* RECORDS
____________

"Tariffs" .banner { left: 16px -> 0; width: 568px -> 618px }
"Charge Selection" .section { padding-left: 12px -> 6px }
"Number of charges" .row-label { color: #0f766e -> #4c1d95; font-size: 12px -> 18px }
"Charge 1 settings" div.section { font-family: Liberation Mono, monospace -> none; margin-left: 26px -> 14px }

____________

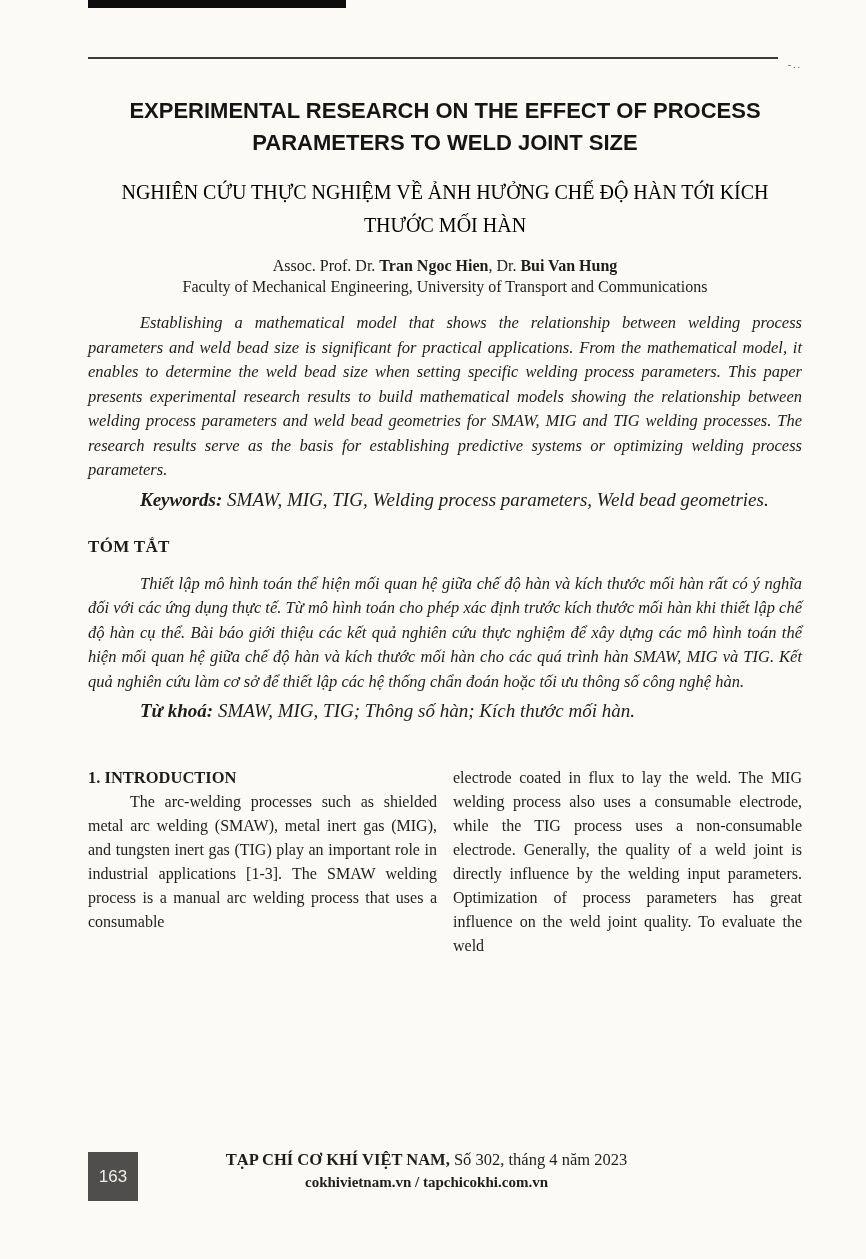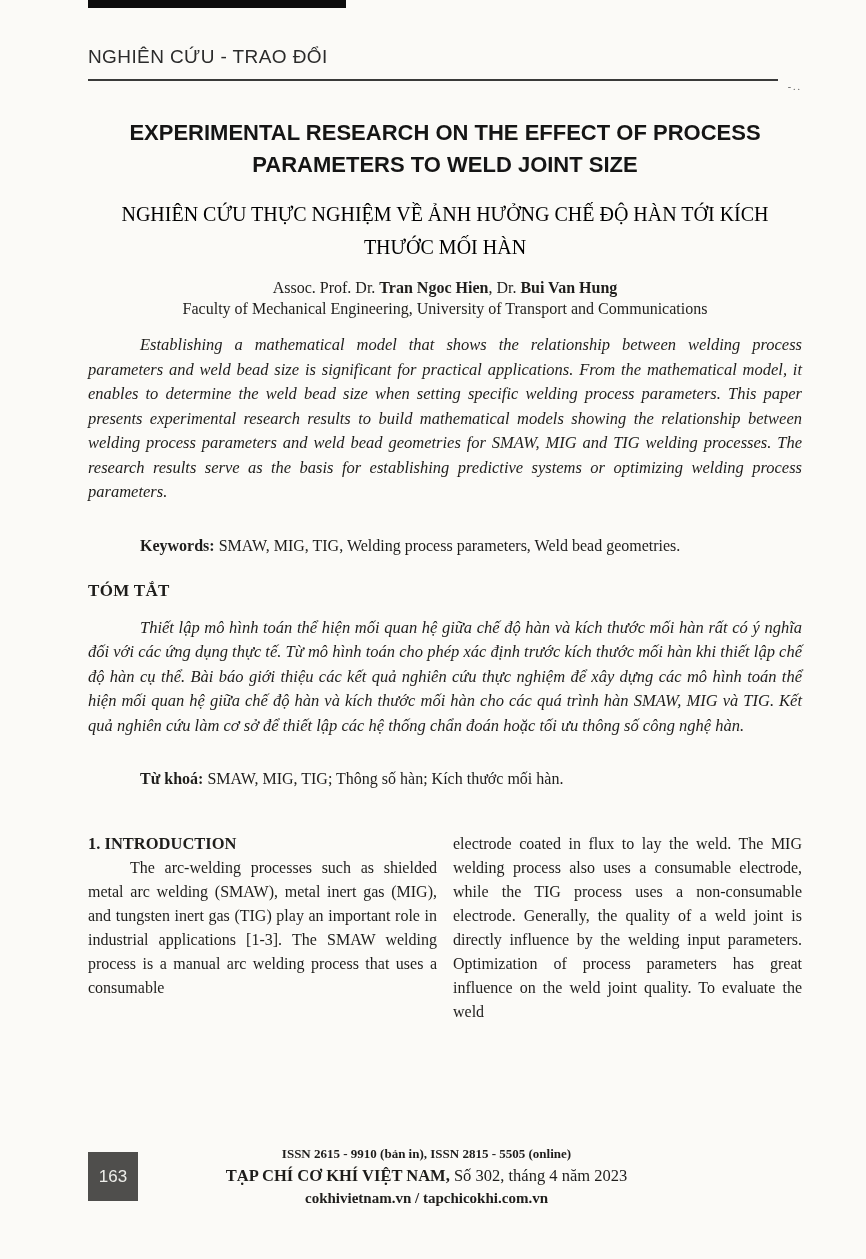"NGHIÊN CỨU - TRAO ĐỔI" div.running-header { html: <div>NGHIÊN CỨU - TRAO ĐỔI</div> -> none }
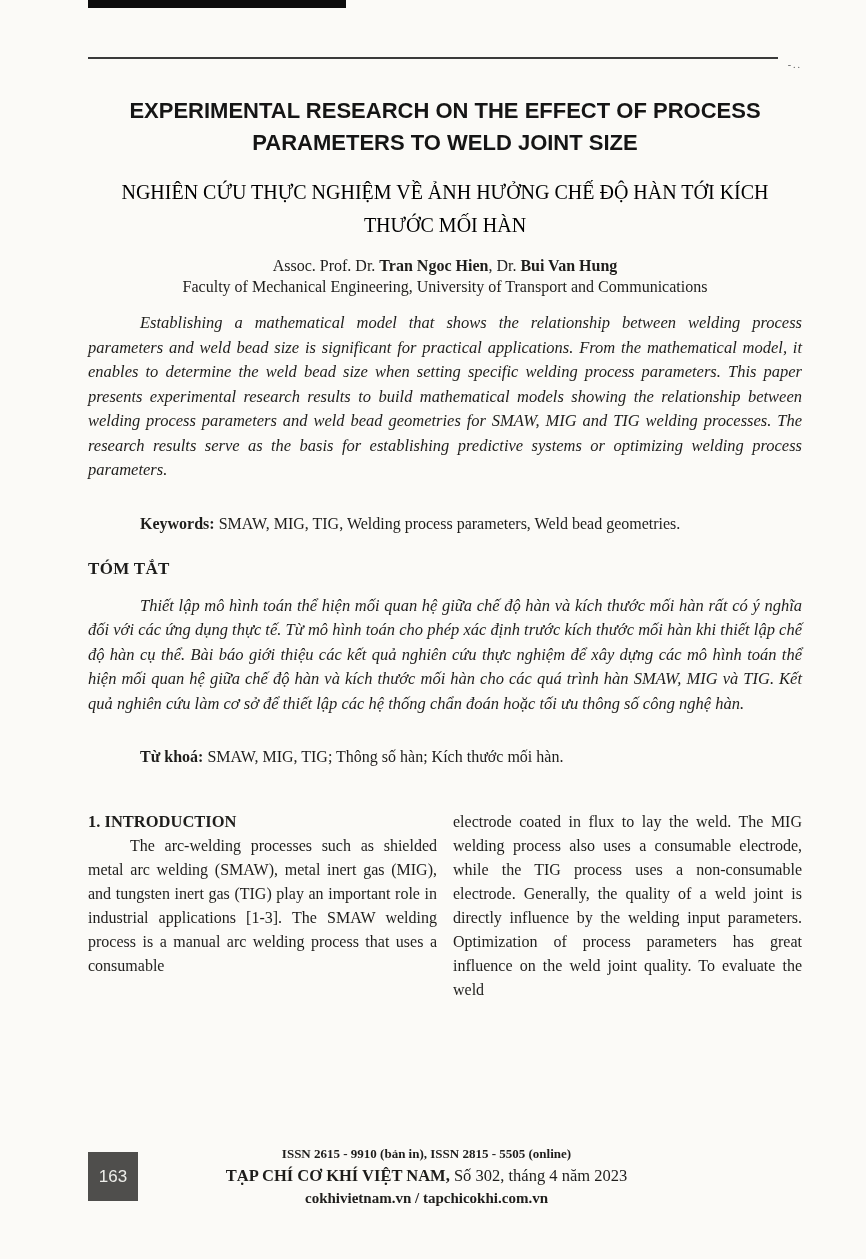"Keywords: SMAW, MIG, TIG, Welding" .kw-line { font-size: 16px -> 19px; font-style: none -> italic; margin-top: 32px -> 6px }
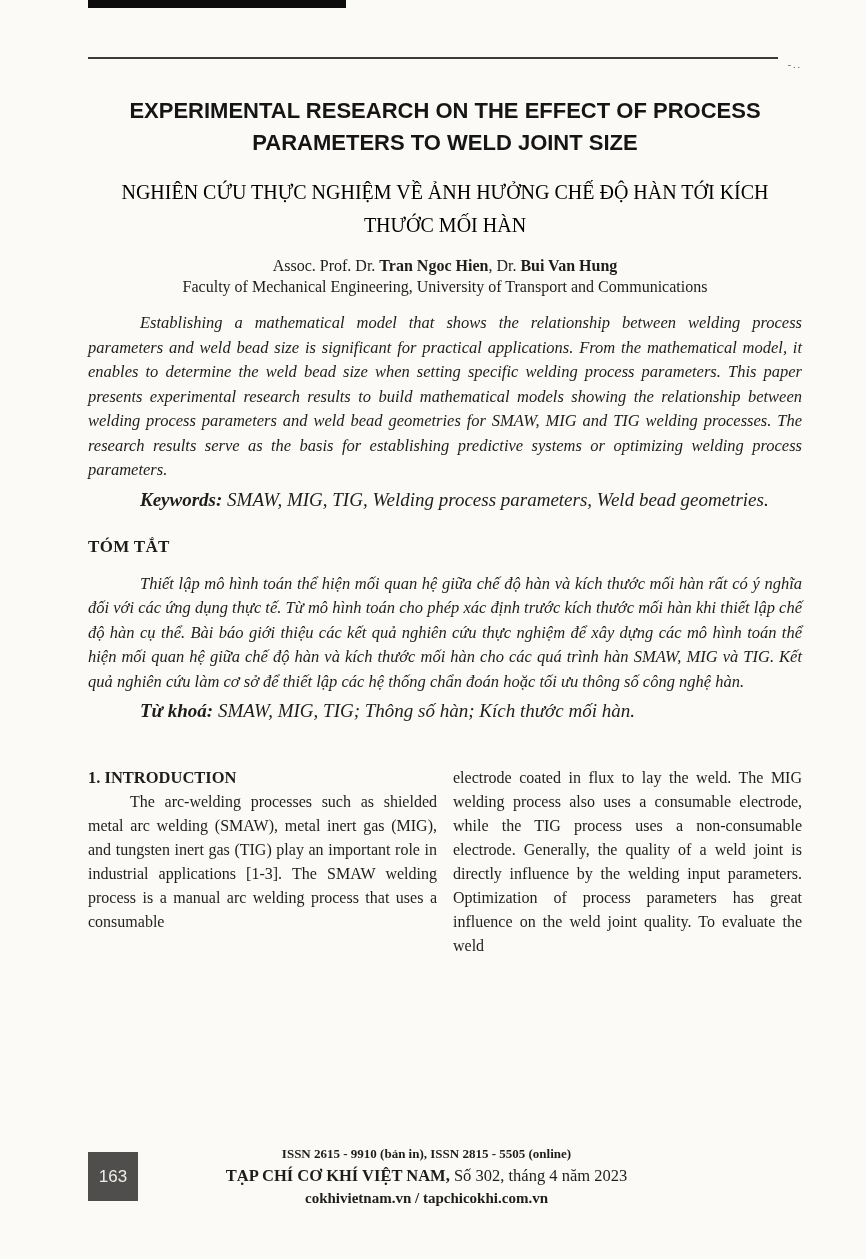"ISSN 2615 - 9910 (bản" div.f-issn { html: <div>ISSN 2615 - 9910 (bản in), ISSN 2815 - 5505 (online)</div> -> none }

____________

* TASK DIRECTIONS
Please repeat, exactly as written, the lines in the records above, starting with the one that has "html: <div>NGHIÊN CỨU" and going on through the one that has "html: <div>ISSN 2615". Pictures are to be left out.

* EXPECTED ANSWER
"NGHIÊN CỨU - TRAO ĐỔI" div.running-header { html: <div>NGHIÊN CỨU - TRAO ĐỔI</div> -> none }
"Keywords: SMAW, MIG, TIG, Welding" .kw-line { font-size: 16px -> 19px; font-style: none -> italic; margin-top: 32px -> 6px }
"ISSN 2615 - 9910 (bản" div.f-issn { html: <div>ISSN 2615 - 9910 (bản in), ISSN 2815 - 5505 (online)</div> -> none }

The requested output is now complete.